Fábulas con Dios al fondo: Los tres silencios

En la siguiente fábula, el autor ha procurado seguir el consejo de san Ignacio de Loyola, en la contemplación, de ocupar el papel de alguno de los personajes, para revivir con todos los sentidos la experiencia viva de cada pasaje. Por ello se escribe en primera persona y, a medida que se avanza, se irá identificando con facilidad al personaje central. A la vez, son Fábulas (es decir, aplicación de la imaginación ignaciana) que están incompletas, que el lector puede hacer crecer, aplicar y matizar con su propia vida. Es así como se puede resaltar que quien contempla está en silencio, envuelto y activo compenetrado por la Presencia.

Aquella mañana ya nadie más habló. La noche se había ido por completo, y los que no habíamos hablado nos sentíamos con nuestros propios rostros concentrados adentro de nosotros mismos, con la sensación de quienes están descendiendo al vértigo de su alma.

Alrededor de nosotros se había hecho una especie de sagrada soledad, como la de la tierra después de llover o cosechar. Entonces me pregunté yo por qué las cosas de Dios están siempre tan unidas al silencio.

Casi sin pretenderlo, comencé a comprender que, en el momento exacto en que nació Cristo, todas las cosas, el mundo entero debió de haber contenido el aliento para que se hiciera ese gran silencio en todo el universo. Porque tuvo que haber sido un giro cósmico, una segunda creación, una hora en la que la naturaleza entera se sintió implicada. ¿O es que podría Dios hacerse hombre sin que se detuvieran de asombro las estrellas, se callaran absortos los animales, vivieran un misterioso temblor las flores y todas las cosas?

Porque ante Jesucristo se cree o no se cree. Pero ¿cómo creer sin temblores? ¿Cómo no sentir que el alma se desmenuza, que todo da vueltas, si esto es verdad? ¿O es que podría decirse: «Dios se ha hecho hombre y está aquí a tu lado para siempre», y a continuación seguir viviendo como si nada hubiese ocurrido?

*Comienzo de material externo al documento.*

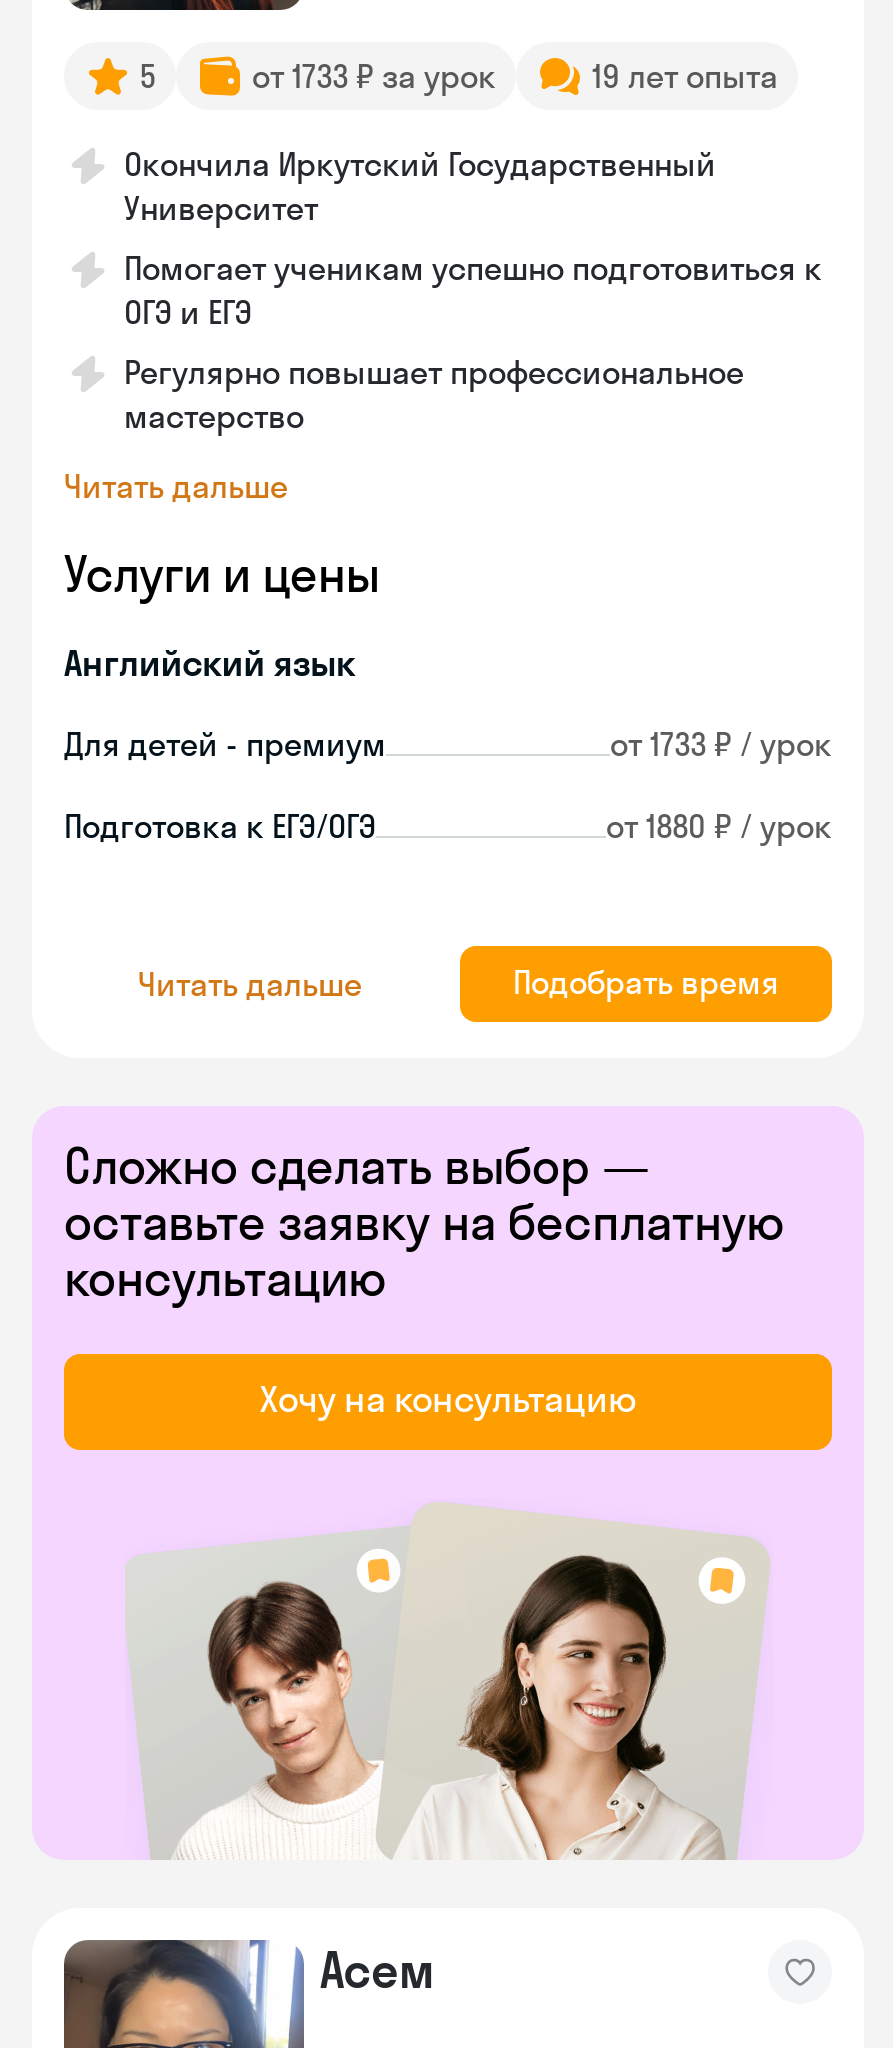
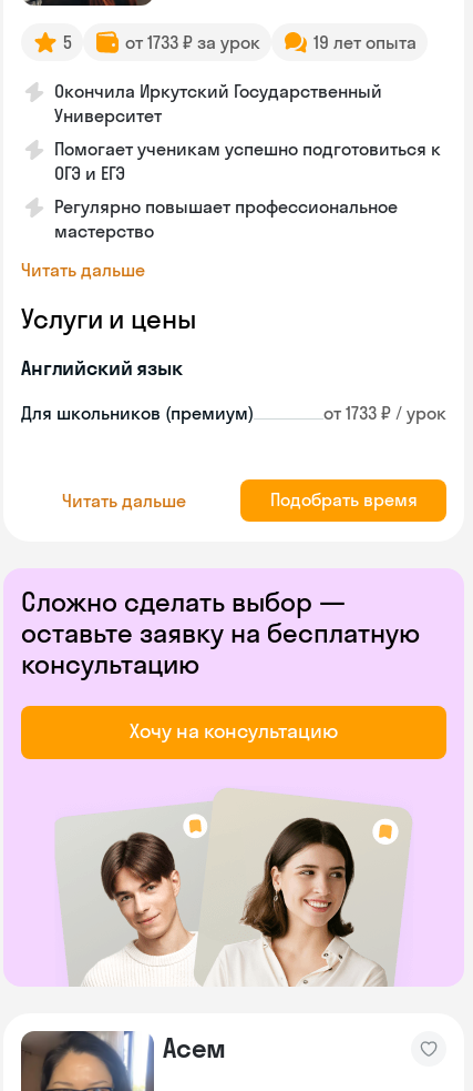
[64,724,386,764] Для детей - премиум -> [21,402,254,424] Для школьников (премиум)
[64,806,832,846] Подготовка к ЕГЭ/ОГЭ | от 1880 ₽ / урок -> none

Y es que cuando estás con Él, o cuando piensas en Él, es inevitable que se haga un gran silencio, un dramático, espeso y milagroso silencio, al caer en la cuenta de que la condición humana ha dejado de ser lo que era antes de Él, y que ha cambiado hasta el mismo concepto que todos teníamos acerca de Dios. Porque no sólo es cierto que Dios está en el silencio, sino que desde que nació se hizo Palabra silenciosa, abrazo de corazones.

Sí, Jesús puso su pie en el mundo sin ruido, entró en la humanidad calladamente como el susurro silencioso de la brisa del Padre en una cueva y, luego, en el taller de un carpintero.

Después se acercó a la vida de cada uno de nosotros, de la misma manera que se aproxima a cada alma: de puntillas, como pidiendo disculpas por visitarnos, jamás pidiendo algo para Él.

Y sigue caminando a nuestro lado para mostrarnos que a Dios sólo se llega por la puerta del asombro. No por la de la grandeza, sino por la de la pequeñez. No por la de las enormes y sabias teorías, sino por la del silencio de las obras que son amor al hombre.

Porque era —y ha sido— ese silencio que crece con el amor para hacerlo más verdadero, cuando ya ni los besos ni las palabras son necesarios. Ese amor que es, a fin y al cabo, el humilde silencio de un Dios que se ha encarnado para cargar sobre sí mismo todos los sueños, todas las ilusiones, todas las alegrías, las esperanzas y los dolores de todos los hombres, todos los siglos.

Ante este asombro nosotros sólo podíamos permanecer en silencio. Tal vez, a través del tiempo, de nosotros sólo quedaría el recuerdo de nuestros nombres. Pero nos alegraba que Él nos hubiera elegido para seguirle en el silencio. En ese silencio que las almas deben transmitirse de generación en generación cada vez que se encuentren en la soledad ante Jesucristo y se pregunten —con verdad, con verdad— «¿Y nosotros quién decimos que es Él?»

Y es que el encuentro con Jesús había cruzado de medio a medio nuestras vidas como una espada ardiente; pues sabíamos que el hombre que no ha respondido esta pregunta puede estar seguro de que aún no ha comenzado a vivir. Porque de nuestra respuesta personal depende rechazar o acoger vivir con Él la tremenda aventura que cada día pondría en juego toda nuestra existencia.